▶ [What is being asked] Every line of the records counts; transcribe each one exactly.

▬▬▬▬▬▬▬▬▬▬

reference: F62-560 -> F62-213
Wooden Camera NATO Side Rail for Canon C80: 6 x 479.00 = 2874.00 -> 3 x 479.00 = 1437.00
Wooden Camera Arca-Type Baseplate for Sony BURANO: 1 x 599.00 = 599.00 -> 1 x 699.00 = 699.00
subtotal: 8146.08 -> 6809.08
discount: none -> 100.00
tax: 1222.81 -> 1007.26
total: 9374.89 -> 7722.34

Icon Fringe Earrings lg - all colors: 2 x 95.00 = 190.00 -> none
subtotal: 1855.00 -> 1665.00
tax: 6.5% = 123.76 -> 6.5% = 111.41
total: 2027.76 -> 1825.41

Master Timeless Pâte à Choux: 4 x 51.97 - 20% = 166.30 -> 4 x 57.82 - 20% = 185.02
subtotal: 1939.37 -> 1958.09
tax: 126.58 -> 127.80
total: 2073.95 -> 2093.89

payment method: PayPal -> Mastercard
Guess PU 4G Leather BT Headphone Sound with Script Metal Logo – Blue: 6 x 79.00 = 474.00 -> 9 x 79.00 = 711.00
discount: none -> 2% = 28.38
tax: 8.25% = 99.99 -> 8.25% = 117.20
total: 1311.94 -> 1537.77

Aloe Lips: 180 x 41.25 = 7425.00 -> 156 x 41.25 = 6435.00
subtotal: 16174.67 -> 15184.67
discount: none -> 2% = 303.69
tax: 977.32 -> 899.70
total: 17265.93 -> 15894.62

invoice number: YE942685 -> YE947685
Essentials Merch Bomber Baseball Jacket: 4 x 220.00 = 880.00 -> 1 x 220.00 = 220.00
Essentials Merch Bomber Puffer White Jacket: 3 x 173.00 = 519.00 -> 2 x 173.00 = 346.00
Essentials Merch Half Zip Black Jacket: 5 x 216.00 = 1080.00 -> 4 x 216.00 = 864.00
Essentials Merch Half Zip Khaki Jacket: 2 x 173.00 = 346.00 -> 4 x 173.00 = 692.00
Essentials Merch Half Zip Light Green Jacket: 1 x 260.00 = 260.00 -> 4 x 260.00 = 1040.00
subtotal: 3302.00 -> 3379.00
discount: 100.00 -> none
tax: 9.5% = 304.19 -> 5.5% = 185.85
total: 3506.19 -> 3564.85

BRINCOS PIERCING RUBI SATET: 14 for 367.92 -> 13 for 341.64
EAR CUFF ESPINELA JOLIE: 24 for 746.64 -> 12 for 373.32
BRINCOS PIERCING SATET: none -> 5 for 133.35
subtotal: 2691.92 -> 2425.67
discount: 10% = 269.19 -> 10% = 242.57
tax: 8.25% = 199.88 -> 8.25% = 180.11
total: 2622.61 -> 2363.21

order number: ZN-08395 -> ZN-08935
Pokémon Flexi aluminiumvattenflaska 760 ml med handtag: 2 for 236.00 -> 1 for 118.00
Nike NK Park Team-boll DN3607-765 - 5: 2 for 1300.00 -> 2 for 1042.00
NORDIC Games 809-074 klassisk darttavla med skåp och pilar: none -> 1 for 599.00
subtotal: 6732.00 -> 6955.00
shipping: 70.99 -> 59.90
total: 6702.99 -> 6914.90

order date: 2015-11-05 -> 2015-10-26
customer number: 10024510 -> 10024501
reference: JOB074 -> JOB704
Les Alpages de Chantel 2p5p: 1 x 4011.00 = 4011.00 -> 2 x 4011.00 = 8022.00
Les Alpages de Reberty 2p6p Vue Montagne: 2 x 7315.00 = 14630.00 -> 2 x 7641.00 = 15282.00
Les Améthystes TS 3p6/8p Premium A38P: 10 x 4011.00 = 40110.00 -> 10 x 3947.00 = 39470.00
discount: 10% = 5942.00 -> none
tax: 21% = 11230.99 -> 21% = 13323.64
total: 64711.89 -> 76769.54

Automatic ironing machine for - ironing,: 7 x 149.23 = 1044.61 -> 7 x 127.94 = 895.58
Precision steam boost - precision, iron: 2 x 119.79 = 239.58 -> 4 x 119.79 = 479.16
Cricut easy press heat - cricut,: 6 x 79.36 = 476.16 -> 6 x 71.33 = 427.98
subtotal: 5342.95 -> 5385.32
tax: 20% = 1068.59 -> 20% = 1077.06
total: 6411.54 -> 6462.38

▬▬▬▬▬▬▬▬▬▬

▶ [Reply to the exercise]
reference: F62-560 -> F62-213
Wooden Camera NATO Side Rail for Canon C80: 6 x 479.00 = 2874.00 -> 3 x 479.00 = 1437.00
Wooden Camera Arca-Type Baseplate for Sony BURANO: 1 x 599.00 = 599.00 -> 1 x 699.00 = 699.00
subtotal: 8146.08 -> 6809.08
discount: none -> 100.00
tax: 1222.81 -> 1007.26
total: 9374.89 -> 7722.34

Icon Fringe Earrings lg - all colors: 2 x 95.00 = 190.00 -> none
subtotal: 1855.00 -> 1665.00
tax: 6.5% = 123.76 -> 6.5% = 111.41
total: 2027.76 -> 1825.41

Master Timeless Pâte à Choux: 4 x 51.97 - 20% = 166.30 -> 4 x 57.82 - 20% = 185.02
subtotal: 1939.37 -> 1958.09
tax: 126.58 -> 127.80
total: 2073.95 -> 2093.89

payment method: PayPal -> Mastercard
Guess PU 4G Leather BT Headphone Sound with Script Metal Logo – Blue: 6 x 79.00 = 474.00 -> 9 x 79.00 = 711.00
discount: none -> 2% = 28.38
tax: 8.25% = 99.99 -> 8.25% = 117.20
total: 1311.94 -> 1537.77

Aloe Lips: 180 x 41.25 = 7425.00 -> 156 x 41.25 = 6435.00
subtotal: 16174.67 -> 15184.67
discount: none -> 2% = 303.69
tax: 977.32 -> 899.70
total: 17265.93 -> 15894.62

invoice number: YE942685 -> YE947685
Essentials Merch Bomber Baseball Jacket: 4 x 220.00 = 880.00 -> 1 x 220.00 = 220.00
Essentials Merch Bomber Puffer White Jacket: 3 x 173.00 = 519.00 -> 2 x 173.00 = 346.00
Essentials Merch Half Zip Black Jacket: 5 x 216.00 = 1080.00 -> 4 x 216.00 = 864.00
Essentials Merch Half Zip Khaki Jacket: 2 x 173.00 = 346.00 -> 4 x 173.00 = 692.00
Essentials Merch Half Zip Light Green Jacket: 1 x 260.00 = 260.00 -> 4 x 260.00 = 1040.00
subtotal: 3302.00 -> 3379.00
discount: 100.00 -> none
tax: 9.5% = 304.19 -> 5.5% = 185.85
total: 3506.19 -> 3564.85

BRINCOS PIERCING RUBI SATET: 14 for 367.92 -> 13 for 341.64
EAR CUFF ESPINELA JOLIE: 24 for 746.64 -> 12 for 373.32
BRINCOS PIERCING SATET: none -> 5 for 133.35
subtotal: 2691.92 -> 2425.67
discount: 10% = 269.19 -> 10% = 242.57
tax: 8.25% = 199.88 -> 8.25% = 180.11
total: 2622.61 -> 2363.21

order number: ZN-08395 -> ZN-08935
Pokémon Flexi aluminiumvattenflaska 760 ml med handtag: 2 for 236.00 -> 1 for 118.00
Nike NK Park Team-boll DN3607-765 - 5: 2 for 1300.00 -> 2 for 1042.00
NORDIC Games 809-074 klassisk darttavla med skåp och pilar: none -> 1 for 599.00
subtotal: 6732.00 -> 6955.00
shipping: 70.99 -> 59.90
total: 6702.99 -> 6914.90

order date: 2015-11-05 -> 2015-10-26
customer number: 10024510 -> 10024501
reference: JOB074 -> JOB704
Les Alpages de Chantel 2p5p: 1 x 4011.00 = 4011.00 -> 2 x 4011.00 = 8022.00
Les Alpages de Reberty 2p6p Vue Montagne: 2 x 7315.00 = 14630.00 -> 2 x 7641.00 = 15282.00
Les Améthystes TS 3p6/8p Premium A38P: 10 x 4011.00 = 40110.00 -> 10 x 3947.00 = 39470.00
discount: 10% = 5942.00 -> none
tax: 21% = 11230.99 -> 21% = 13323.64
total: 64711.89 -> 76769.54

Automatic ironing machine for - ironing,: 7 x 149.23 = 1044.61 -> 7 x 127.94 = 895.58
Precision steam boost - precision, iron: 2 x 119.79 = 239.58 -> 4 x 119.79 = 479.16
Cricut easy press heat - cricut,: 6 x 79.36 = 476.16 -> 6 x 71.33 = 427.98
subtotal: 5342.95 -> 5385.32
tax: 20% = 1068.59 -> 20% = 1077.06
total: 6411.54 -> 6462.38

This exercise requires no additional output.